--- START ---

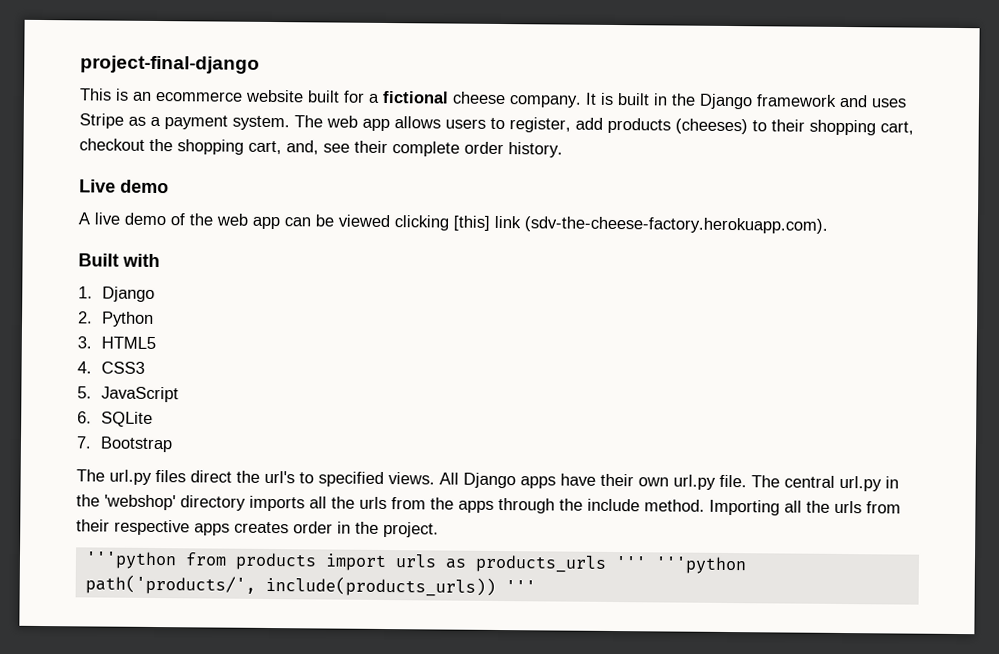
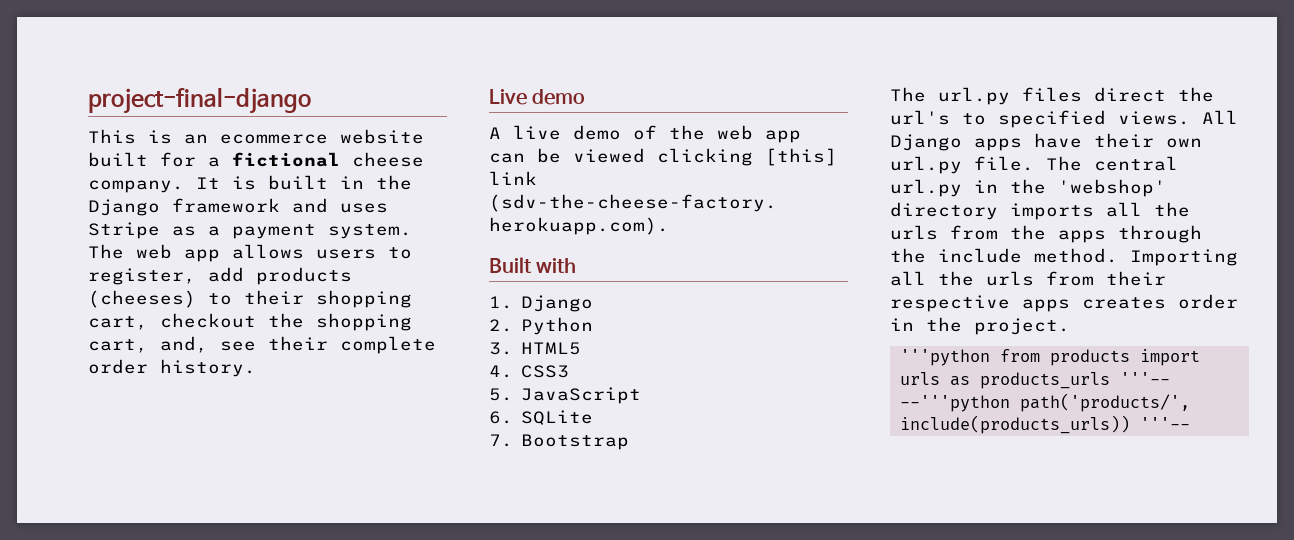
[614,556,747,575] ''' '''python -> [1119,372,1170,385] [899,395,1010,412] '''-- --'''python
[504,580,536,594] ''' -> [1139,417,1190,430] '''--

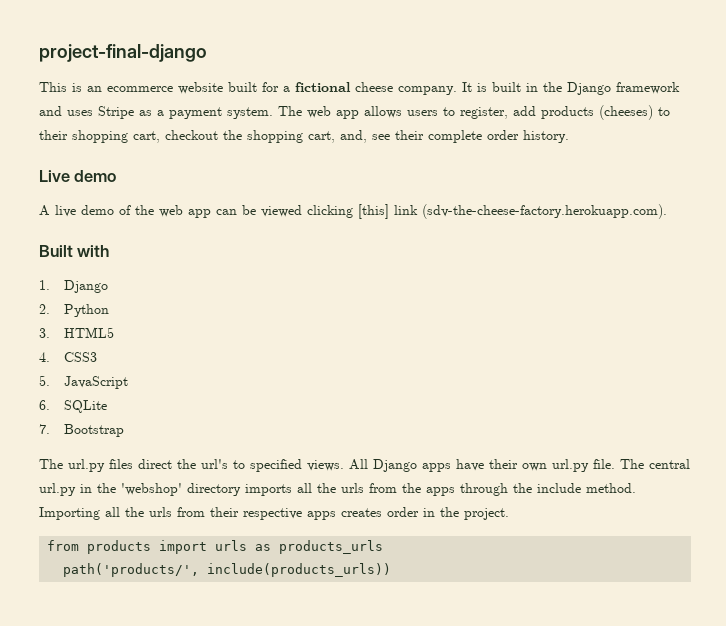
[899,349,990,366] '''python -> (509, 514) none
[1119,372,1170,385] [899,395,1010,412] '''-- --'''python -> (384, 547) //
[1139,417,1190,430] '''-- -> (392, 570) none

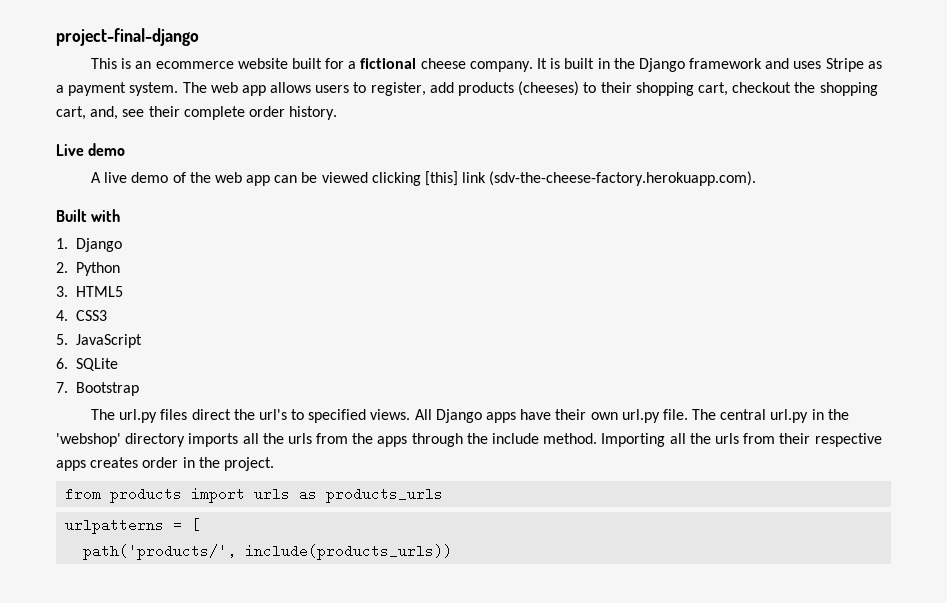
(384, 547) none -> [65,518,201,534] // urlpatterns = [

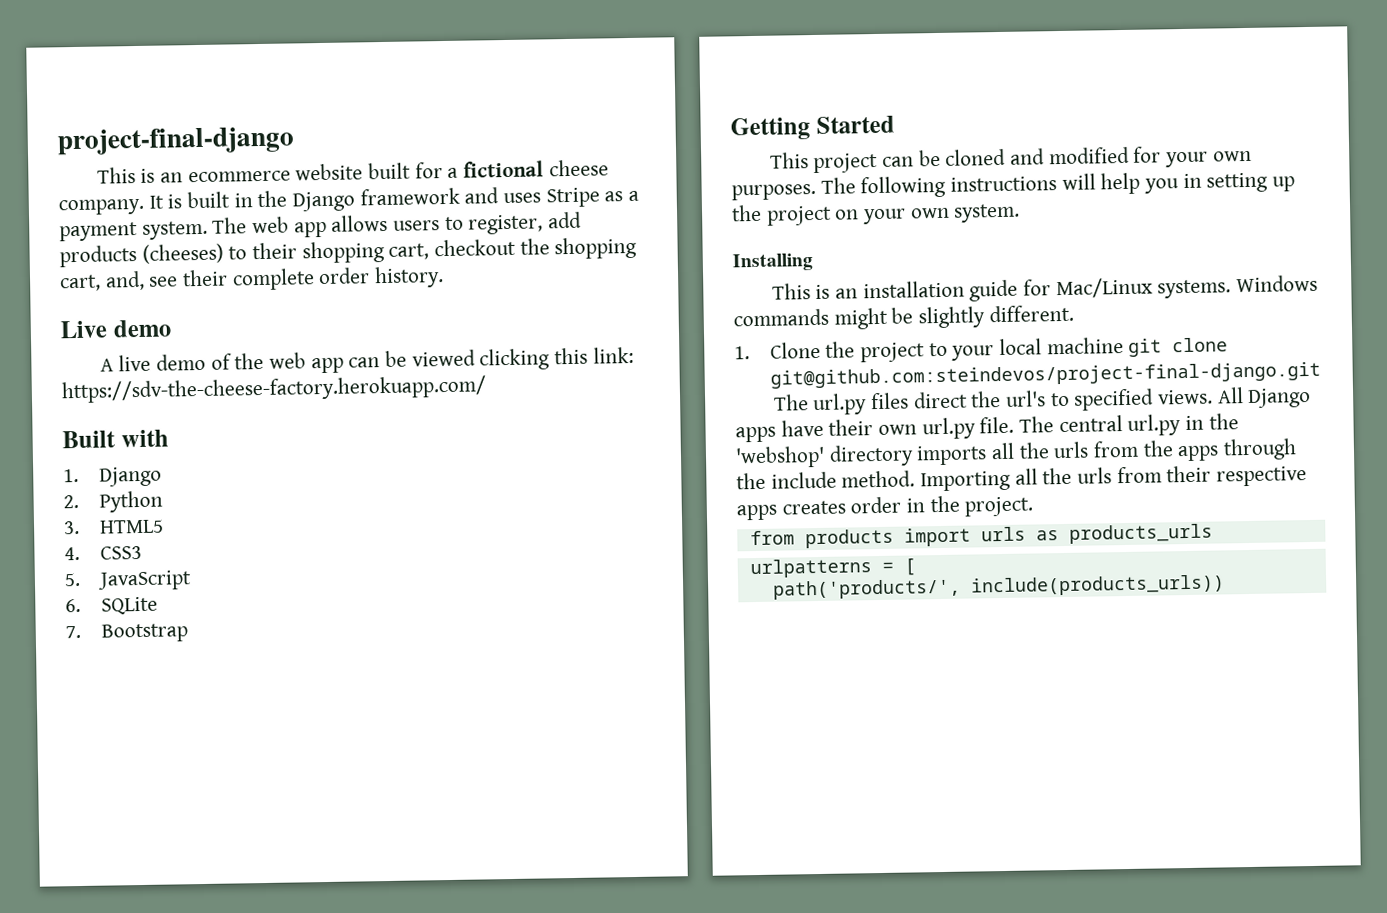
[425,171,757,186] [this] link (sdv-the-cheese-factory.herokuapp.com). -> [553,346,634,365] [61,375,486,404] this link: https://sdv-the-cheese-factory.herokuapp.com/
(139, 389) none -> [730,115,895,141] [769,146,1252,174] [731,172,1296,201] [731,203,1021,226] [732,253,813,272] [771,274,1318,302] [733,304,1074,330] [734,337,1229,363] [769,361,1321,389] // Getting Started // This project can be cloned and modified for your own purposes. The following instructions will help you in setting up the project on your own system. // Installing // This is an installation guide for Mac/Linux systems. Windows commands might be slightly different. // 1. Clone the project to your local machine git clone git@github.com:steindevos/project-final-django.git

--- END ---

What you should do. Working from the entries above, filter out every line that lacks "python" and copy what remains.

Answer space.
[614,556,747,575] ''' '''python -> [1119,372,1170,385] [899,395,1010,412] '''-- --'''python
[899,349,990,366] '''python -> (509, 514) none
[1119,372,1170,385] [899,395,1010,412] '''-- --'''python -> (384, 547) //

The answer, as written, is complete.